[Bug] DropShadow draws incorrect shadows for Paths on macOS

Curious… I spent hours researching a problem in Juce develop 8.0.6 today and now the thread with my findings seems gone. Luckily, I don’t mind posting again. The previous thread has been made private for some reason… Why would that happen?
https://forum.juce.com/t/dropshadow-renders-incorrectly-for-paths-on-macos/65109

To sum it up. Since this commit:

DropShadow renders incorrect shadows on macOS for Paths and is very slow.

I wrote some test code:

void MainComponent::paint (juce::Graphics& g)
{
    g.fillAll (juce::Colours::grey);

	juce::DropShadow ds(juce::Colours::black.withAlpha(0.7f), 10, {1, 2});

    // Top (clipped)
	juce::Path p3;
	p3.addRectangle(juce::Rectangle<int>{0, -11, getWidth(), 10});
	ds.drawForPath(g, p3);

    // Left
	ds.drawForRectangle(g, {80, 80, 40, 40});

    // Middle
	juce::Path p;
	p.addRectangle(juce::Rectangle<int>(160, 80, 40, 40));
	ds.drawForPath(g, p);

    // Right
	juce::Path p2;
	p2.addEllipse(juce::Rectangle<float>(240, 80, 40, 40));
	ds.drawForPath(g, p2);
}

The left one is for comparison.

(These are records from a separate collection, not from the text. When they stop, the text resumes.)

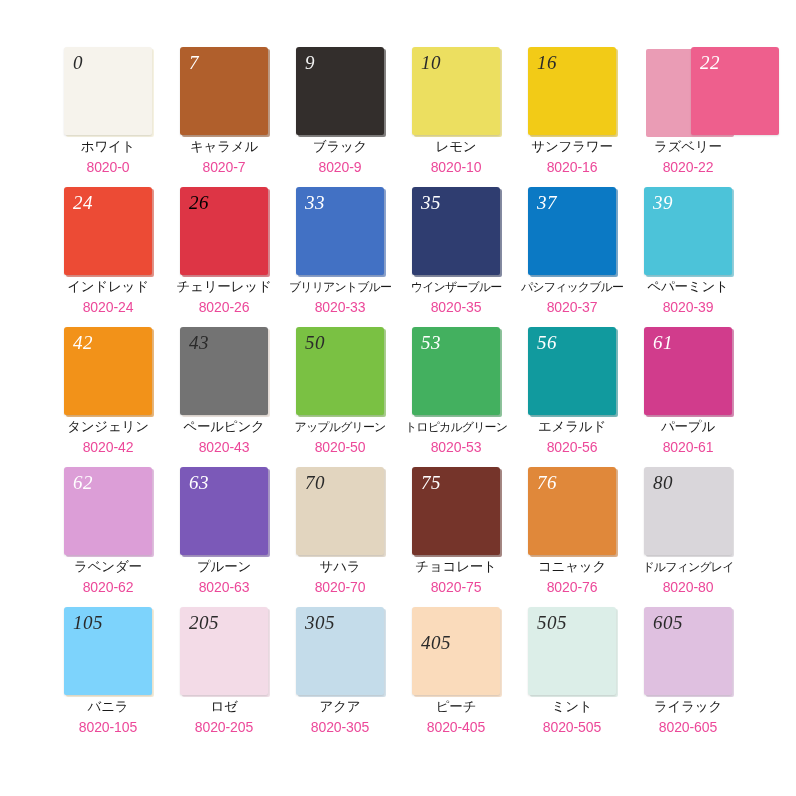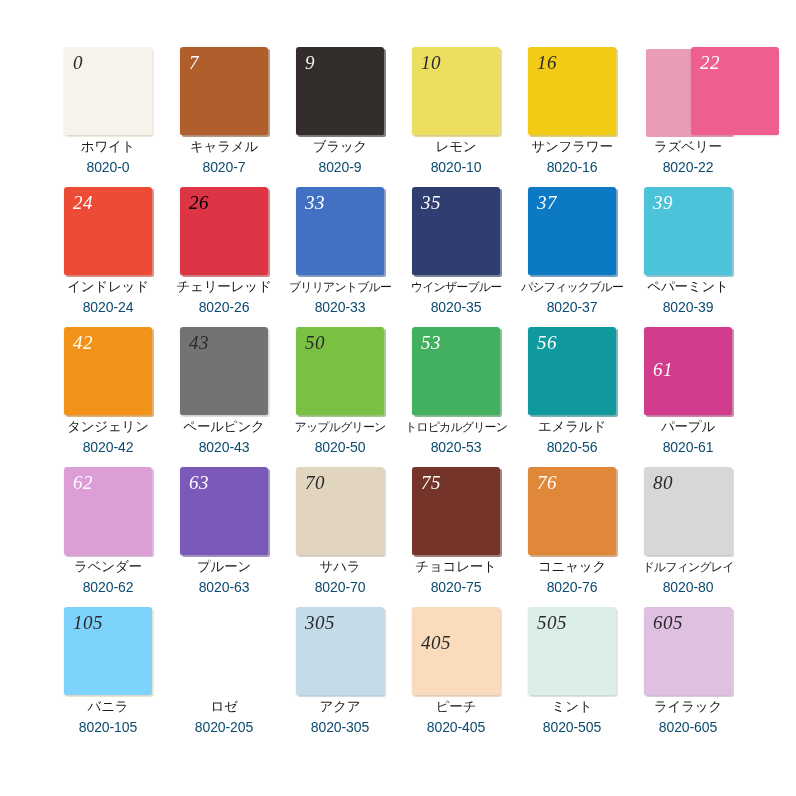--- a/index.html
+++ b/index.html
@@ -95,7 +95,7 @@
   .code-label {
     display: block;
     font-size: 14px;
-    color: #0c4a6e;
+    color: #ec4899;
     line-height: 20px;
     white-space: nowrap;
     letter-spacing: -0.1px;

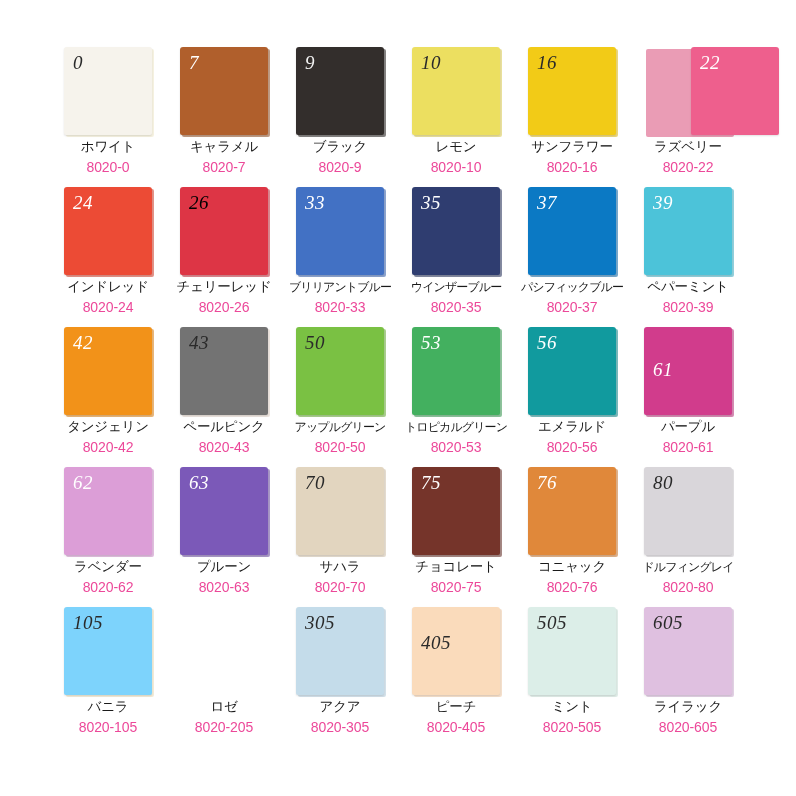--- a/index.html
+++ b/index.html
@@ -314,7 +314,7 @@
         <div class="chip-wrap">
           <div class="chip-edge" style="background: rgb(181, 44, 116);"></div>
           <div class="chip" style="background: rgb(209, 60, 140);">
-            <span class="chip-num" style="color: rgb(255, 255, 255); margin-top: 27px;">61</span>
+            <span class="chip-num" style="color: rgb(255, 255, 255);">61</span>
           </div>
         </div>
         <div class="labels">

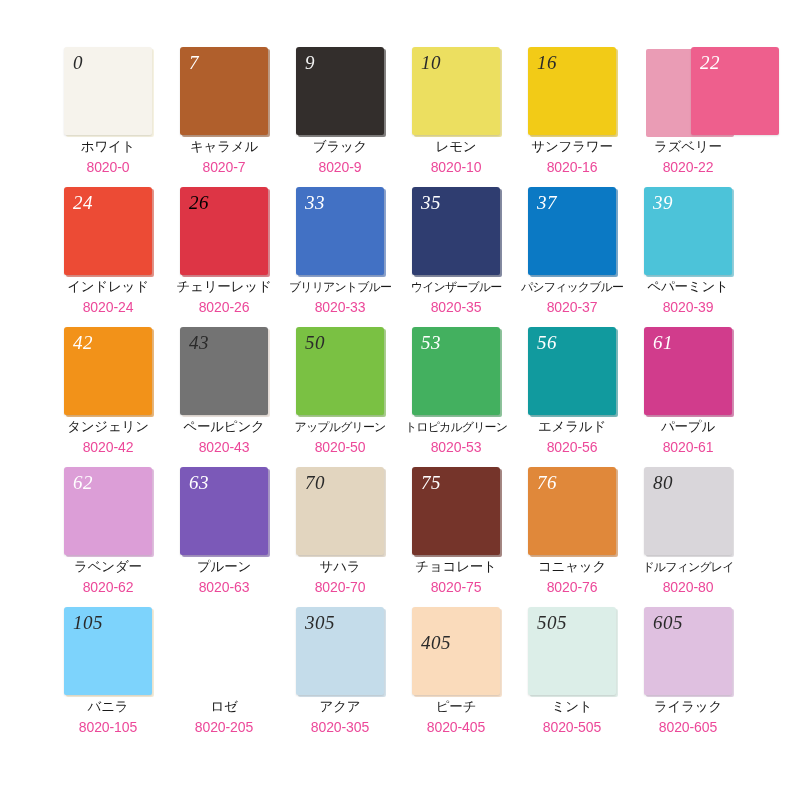--- a/index.html
+++ b/index.html
@@ -407,6 +407,12 @@
         </div>
       </div>
       <div class="swatch-cell">
+        <div class="chip-wrap">
+          <div class="chip-edge" style="background: rgb(226, 197, 212);"></div>
+          <div class="chip" style="background: rgb(243, 219, 231);">
+            <span class="chip-num" style="color: rgb(42, 42, 42);">205</span>
+          </div>
+        </div>
         <div class="labels">
           <span class="name-label">ロゼ</span>
           <span class="code-label">8020-205</span>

It uses drawForRectangle which hasn’t changed.

Before the commit:

After the commit:

In addition to drawing wrong, the rendering is so slow that my GUI can no longer draw at 60fps. It is drawing ~10 smallish DropShadow::drawForPath().

Something weird seems to be going on with creating/destructing/rendering Images and Contexts.

I don’t dare attaching my example code as I guess uploading a .zip file has banned my previous thread.

Thanks for reporting. I’m not sure what happened to the previous thread - I tried replying there but was unable to because the thread appeared to be closed/deleted. I think it must have been deleted accidentally. Very strange!

I’m able to repro the issue, and I’ve got a fix for the graphical issues on the way.

Performance is a bit trickier - in testing, it seems like the old blur performs better for smaller blurs (radius < 15px), but CoreImage performs better for larger blurs. Maybe we can try to automatically use the fastest implementation, although I suspect this will vary based on the machine.

I don’t think the blurring itself causes the performance issues I’m seeing (on a M3 MacBook Air and a M1 Pro MacBook Pro which should be plenty fast). I am doing 10px blurs like in my example above for paths that are about 32x32 px. So it’s really not heavy and ran easily at 60 fps before.
Something with the images and contexts seems to be eating performance (including deleting no longer used images) but I honestly find it very tricky to read Instruments.app performance logs for release code with all the inlining.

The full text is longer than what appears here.